Alysia and her husband, Christian, brought Evangelina to UCLA. Soon after she underwent Kohn’s stem cell gene therapy, Evangelina’s new immune system developed without side effects. Her T cell count began to rise and her ability to fight off illness and infection grew stronger. Then Kohn told Alysia and Christian the good news: For the first time, they could hug and kiss their daughter and take Evangelina outside to meet the world.

“To finally kiss your child on the lips, to hold her, it’s impossible to describe what a gift that is,” Padilla-Vaccaro said. “I gave birth to my daughter, but Dr. Kohn gave my baby life.”

The research was supported by grants from the FDA, the California Institute for Regenerative Medicine and the National Institutes of Health, including the National Heart, Lung and Blood Institute; the National Institute of Allergy and Infectious Diseases; and the National Center for Advancing Translational Science.

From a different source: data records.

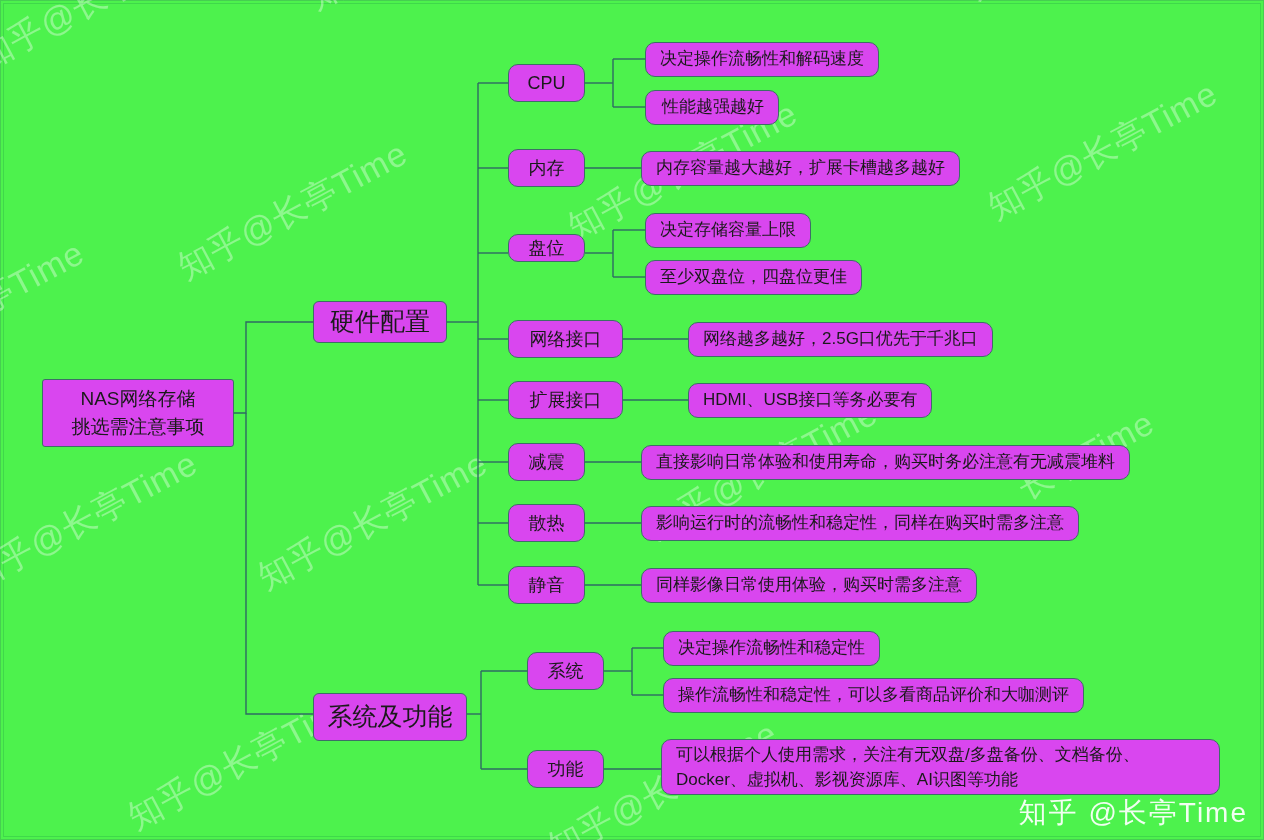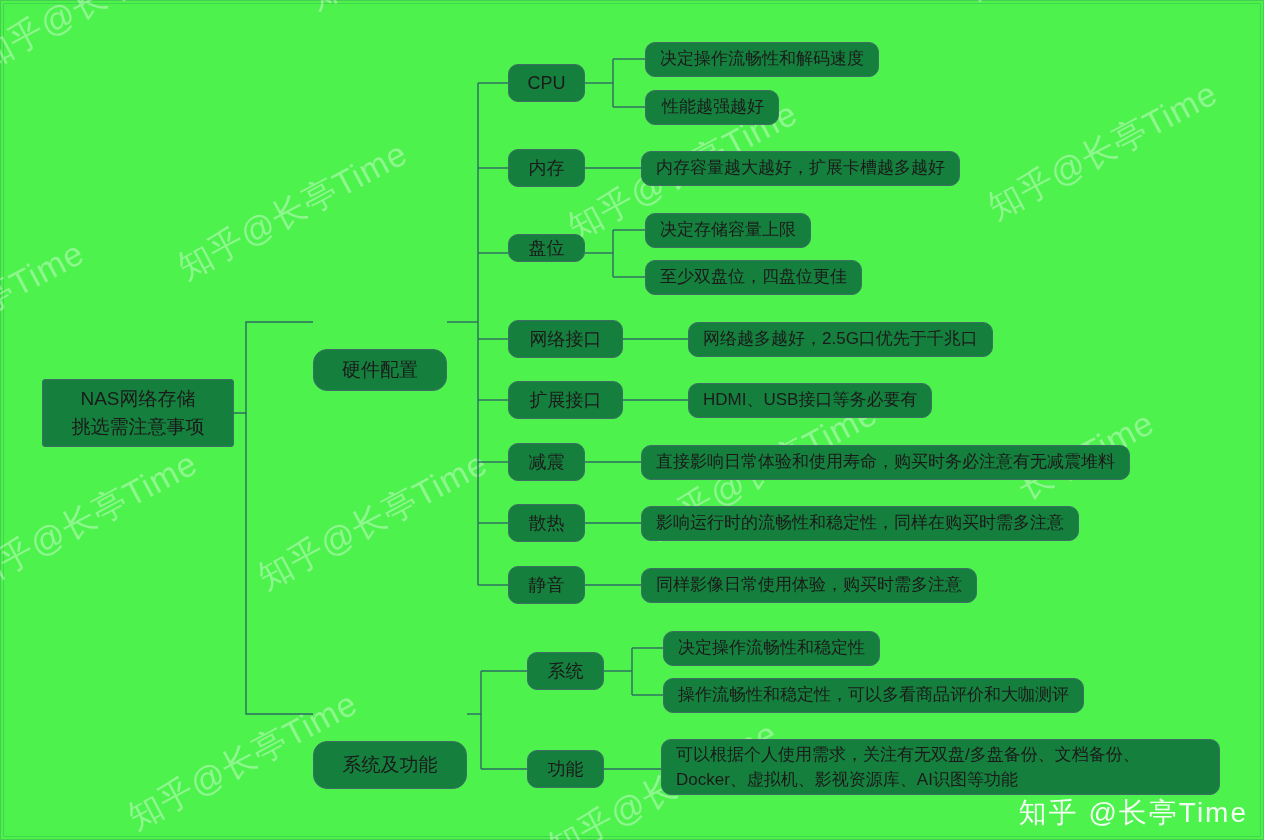--- a/index.html
+++ b/index.html
@@ -75,7 +75,7 @@
   
   .node {
     position: absolute;
-    background: #15803d;
+    background: #d946ef;
     border: 1px solid #3d6f66;
     color: #1a1a1a;
     box-sizing: border-box;

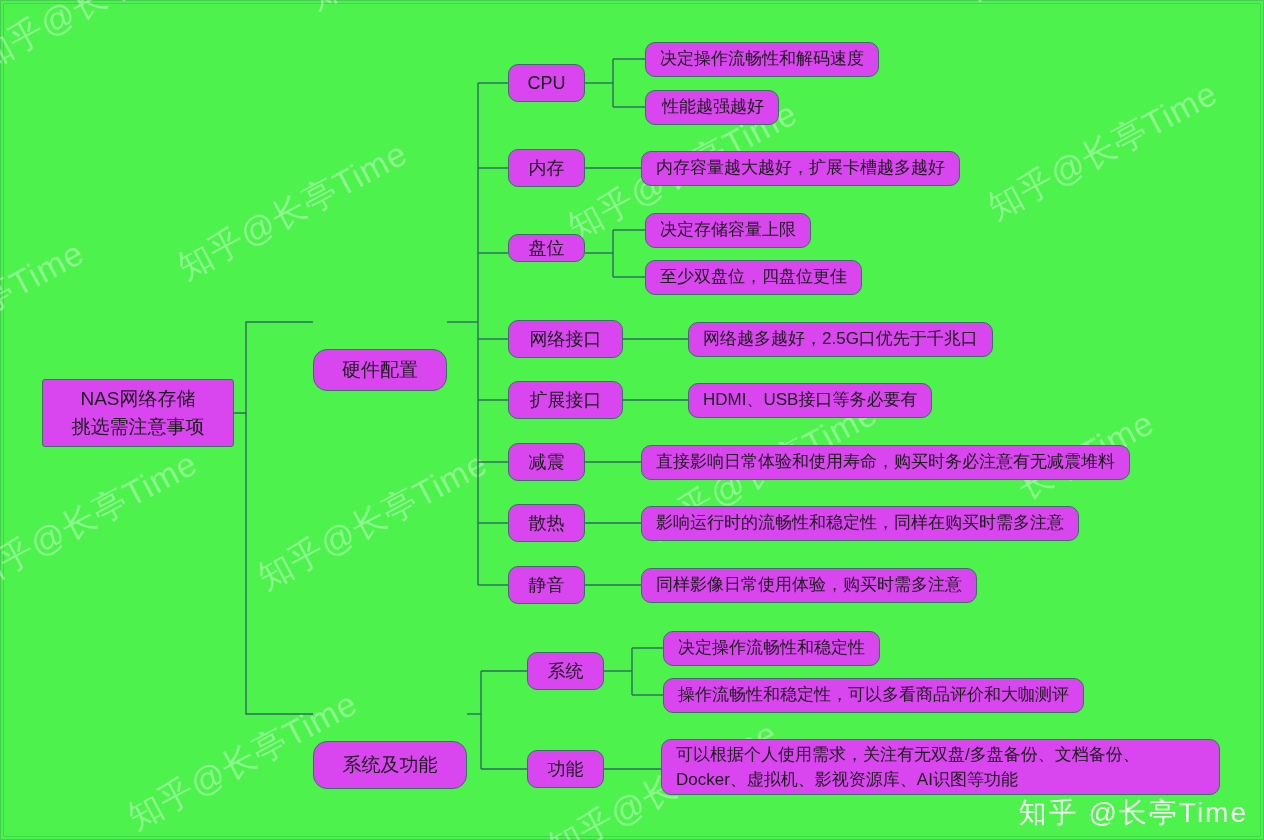--- a/index.html
+++ b/index.html
@@ -94,9 +94,8 @@
     line-height: 1.45;
   }
   .node.branch {
-    border-radius: 14px;
-    font-size: 19px;
-    margin-top: 48px;
+    border-radius: 6px;
+    font-size: 25px;
   }
   .node.topic {
     border-radius: 10px;

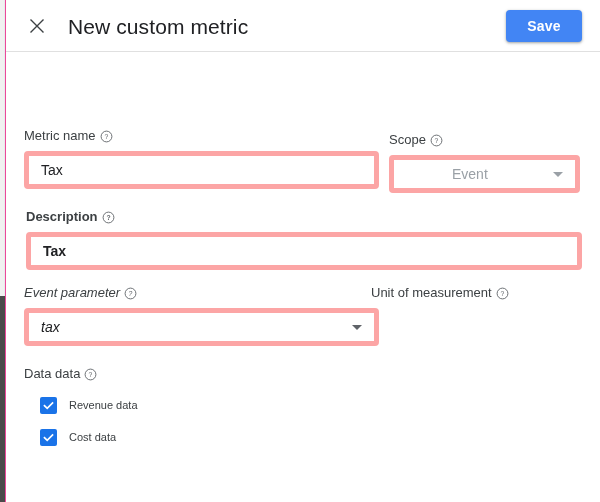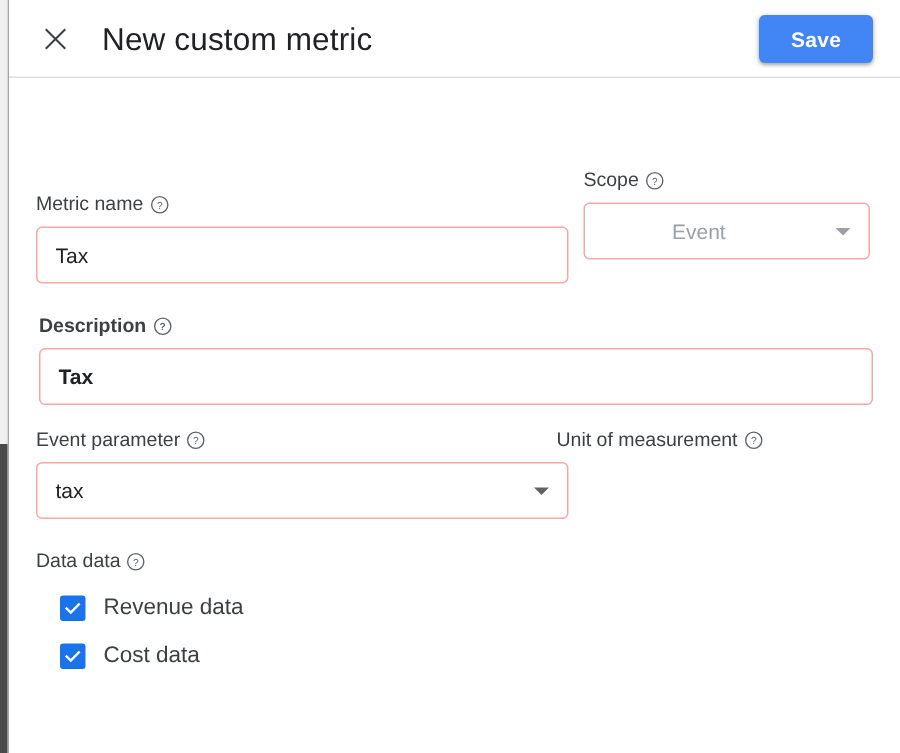--- a/index.html
+++ b/index.html
@@ -18,7 +18,7 @@
     position: relative;
     width: 600px;
     height: 502px;
-    background: #a3a3a3;
+    background: #ec4899;
     box-sizing: border-box;
   }
   

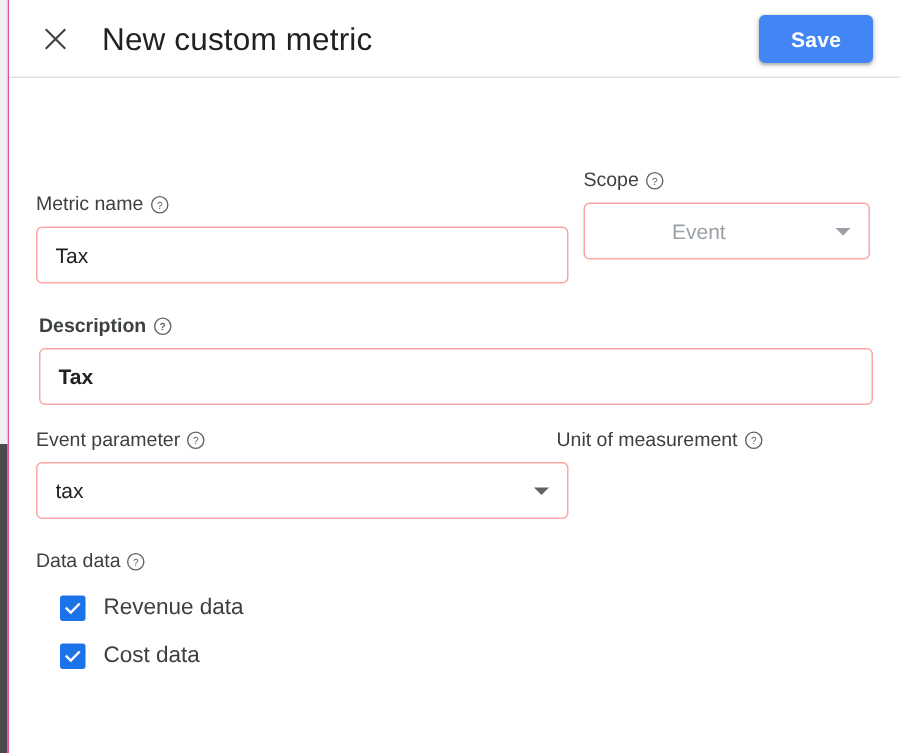--- a/index.html
+++ b/index.html
@@ -158,7 +158,7 @@
 
   
   .row-metric-name { position: absolute; left: 18px; top: 76px; width: 355px; }
-  .row-scope       { position: absolute; left: 383px; top: 60px; width: 191px; }
+  .row-scope       { position: absolute; left: 383px; top: 80px; width: 191px; }
   .row-description { position: absolute; left: 20px; top: 157px; width: 556px; font-weight: bold; }
   .row-event-param { position: absolute; left: 18px; top: 233px; width: 355px; }
   .row-unit        { position: absolute; left: 365px; top: 233px; width: 191px; }

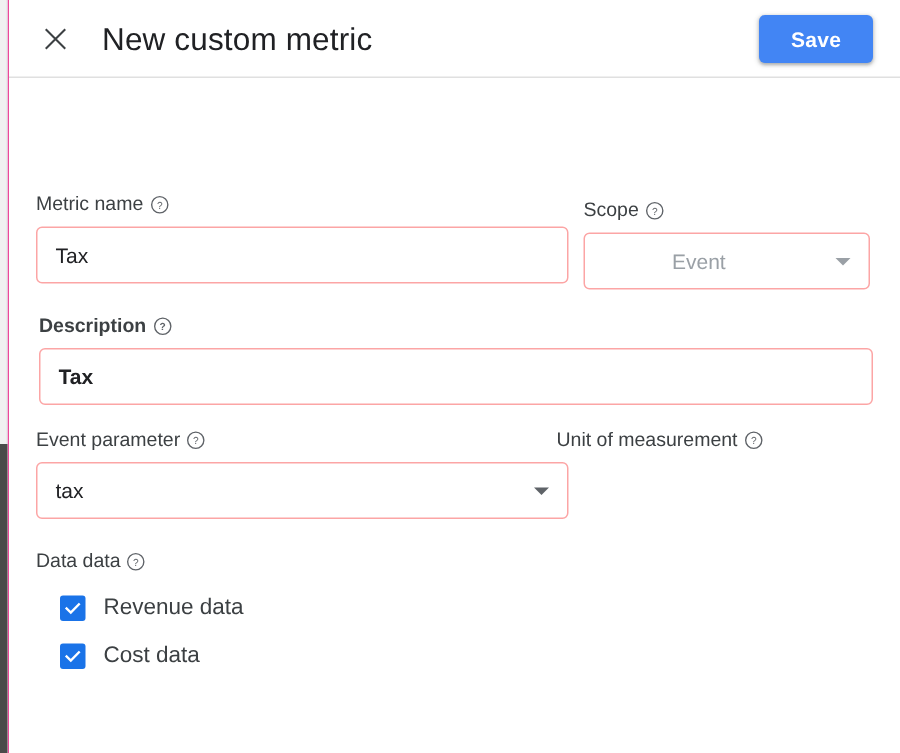--- a/index.html
+++ b/index.html
@@ -126,7 +126,7 @@
   .input-box {
     box-sizing: border-box;
     height: 38px;
-    border: 1px solid #fca5a5;
+    border: 5px solid #fca5a5;
     border-radius: 4px;
     background: #ffffff;
     display: flex;

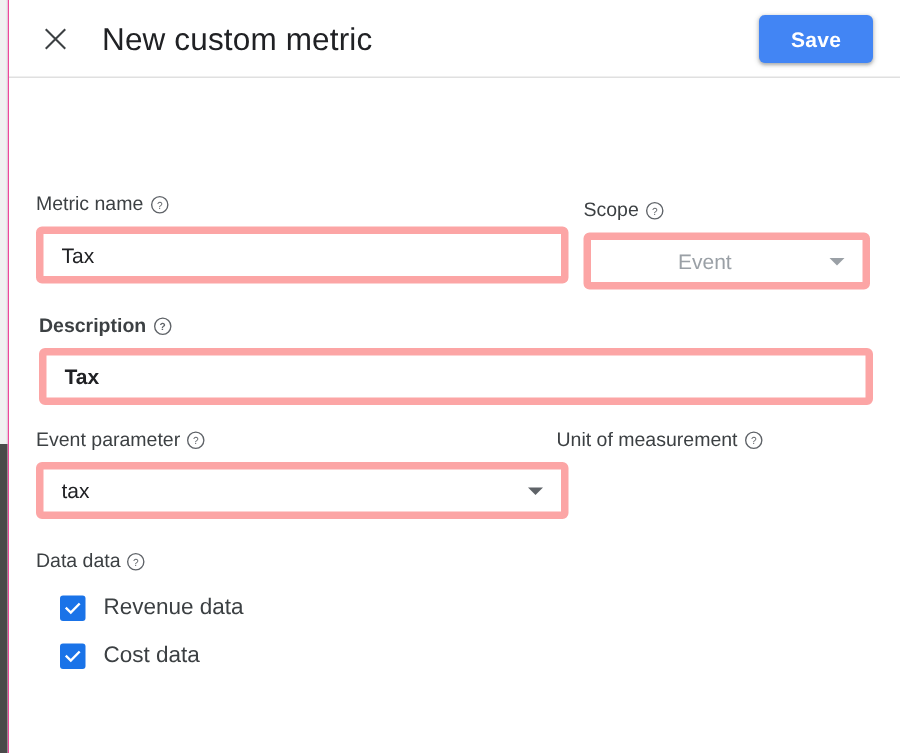--- a/index.html
+++ b/index.html
@@ -160,7 +160,7 @@
   .row-metric-name { position: absolute; left: 18px; top: 76px; width: 355px; }
   .row-scope       { position: absolute; left: 383px; top: 80px; width: 191px; }
   .row-description { position: absolute; left: 20px; top: 157px; width: 556px; font-weight: bold; }
-  .row-event-param { position: absolute; left: 18px; top: 233px; width: 355px; }
+  .row-event-param { position: absolute; left: 18px; top: 233px; width: 355px; font-style: italic; }
   .row-unit        { position: absolute; left: 365px; top: 233px; width: 191px; }
   .row-data-type   { position: absolute; left: 18px; top: 314px; width: 360px; }
 

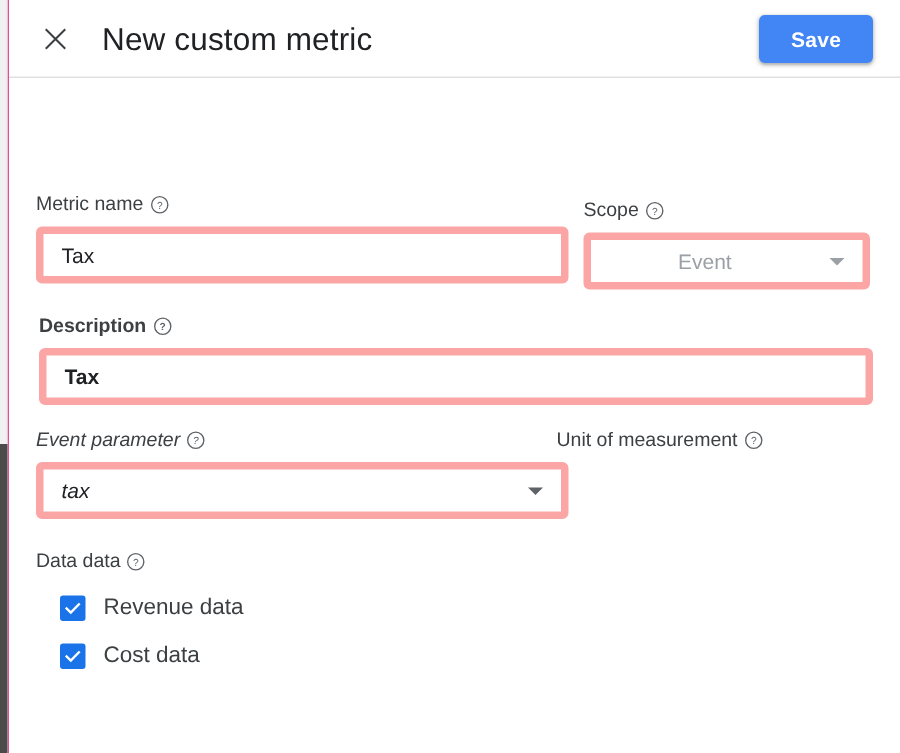--- a/index.html
+++ b/index.html
@@ -184,7 +184,7 @@
   }
   .checkbox svg { display: block; }
   .checkbox-label {
-    font-size: 15px;
+    font-size: 11px;
     color: #3c4043;
     line-height: 18px;
     white-space: nowrap;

Additional funding was provided by UCLA, including the Eli and Edythe Broad Center of Regenerative Medicine and Stem Cell Research, the Jonsson Comprehensive Cancer Center, the Children’s Discovery and Innovation Institute, the department of microbiology, immunology and molecular genetics, and the department of pediatrics at the David Geffen School of Medicine.

Editor’s note: On June 25, 2018, language in the first paragraph was changed to indicate that the condition can be fatal within the first two years of life, not the first year.